Gail Patrick (born Margaret LaVelle Fitzpatrick; June 20, 1911 – July 6, 1980) was an American film actress and television producer. Often cast as the bad girl or the other woman, she appeared in more than 60 feature films between 1932 and 1948, notably My Man Godfrey (1936), Stage Door (1937), and My Favorite Wife (1940).

After retiring from acting, she became, as Gail Patrick Jackson, president of Paisano Productions and executive producer of the Perry Mason television series (1957–1966). She was one of the first female producers, and the only female executive producer in prime time during the nine years Perry Mason was on the air. She served two terms (1960–1962) as vice president of the National Academy of Television Arts and Sciences and as president of its Hollywood chapter—the first woman to serve in a leadership capacity in the academy, and its only female leader until 1983.

Early life

Gail Patrick was born Margaret LaVelle Fitzpatrick on June 20, 1911, in Birmingham, Alabama. Her parents were Lawrence C. Fitzpatrick Sr., a municipal fireman, and Margaret Lavelle Fitzpatrick. She had an elder brother, Lawrence Jr., and possibly other siblings.

Career
After graduating from Howard College, she remained as acting dean of women. She completed two years of law school at the University of Alabama and aspired to be the state's governor. In 1932, "for a lark", she entered a Paramount Pictures beauty and talent contest, and won train fare to Hollywood for herself and her brother. Although she did not win the contest (for "Miss Panther Woman" in Island of Lost Souls starring Charles Laughton and Bela Lugosi, 1932), Patrick was offered a standard contract. 

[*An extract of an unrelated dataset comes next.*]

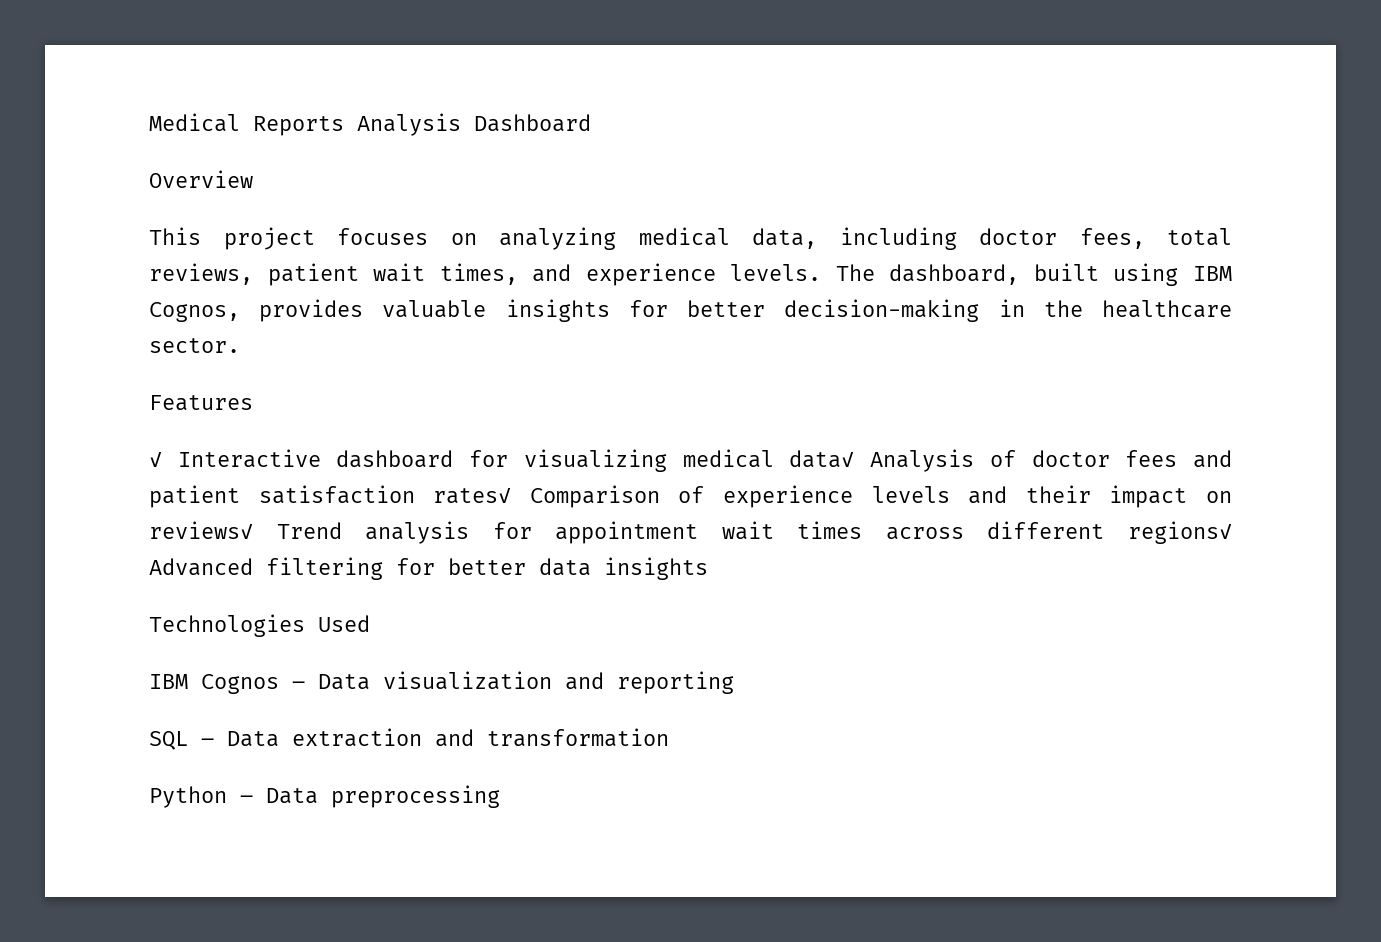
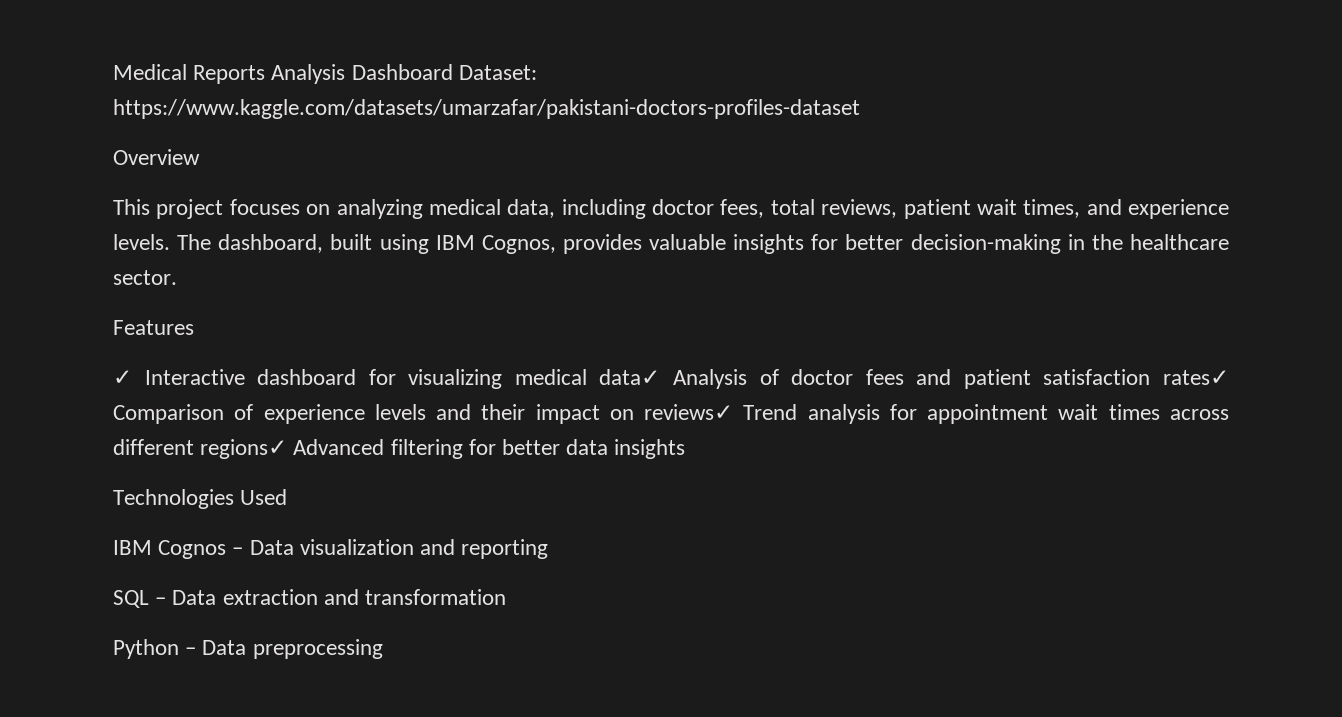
- Medical Reports Analysis Dashboard
+ Medical Reports Analysis Dashboard Dataset: https://www.kaggle.com/datasets/umarzafar/pakistani-doctors-profiles-dataset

She visited the studio officials by herself and asked to negotiate. She said that she must have $75 a week instead of the customary $50, and that she would not accept the standard 12-week-layoff provision. "I also read the fine print and blacked out the clause saying I had to do cheesecake stills," Patrick recalled in a 1979 interview. "In the back of my mind I had this idea I could never go home to practice law if such stills were floating around."

Her patrician bearing and luminous beauty helped her win top billing occasionally, as in King of Alcatraz (1938) and Disbarred (1939), both directed by Robert Florey—but she most often played the cool, aloof, usually unsympathetic "other woman". She appeared in more than 60 movies between 1932 and 1948, usually as the leading lady's extremely formidable rival. Some of these roles include Carole Lombard's spoiled sister in My Man Godfrey (1936), Ginger Rogers's rival in Stage Door (1937), and Anna May Wong's sophisticated competitor in Dangerous to Know (1938). Patrick played Cary Grant's second wife in My Favorite Wife (1940), with Irene Dunne, and helped Leo McCarey write the judge's lines in the second courtroom scene.

Praising her perfect combination of haughtiness and malice, as well as her comic gifts and refusal to play for sympathy, film scholar Maria DiBattista called her "the underrated Gail Patrick, who excelled in feckless or selfish or simply second-best brunettes."

Patrick attributed her screen success to an accident of timing. When she arrived in Hollywood, the movie studios then wanted hussies, and they felt she looked like one. "I never thought I had much to do with it", Patrick recalled. "Somebody made me up, somebody did my hair, somebody told me what to say and do, and somebody took the picture."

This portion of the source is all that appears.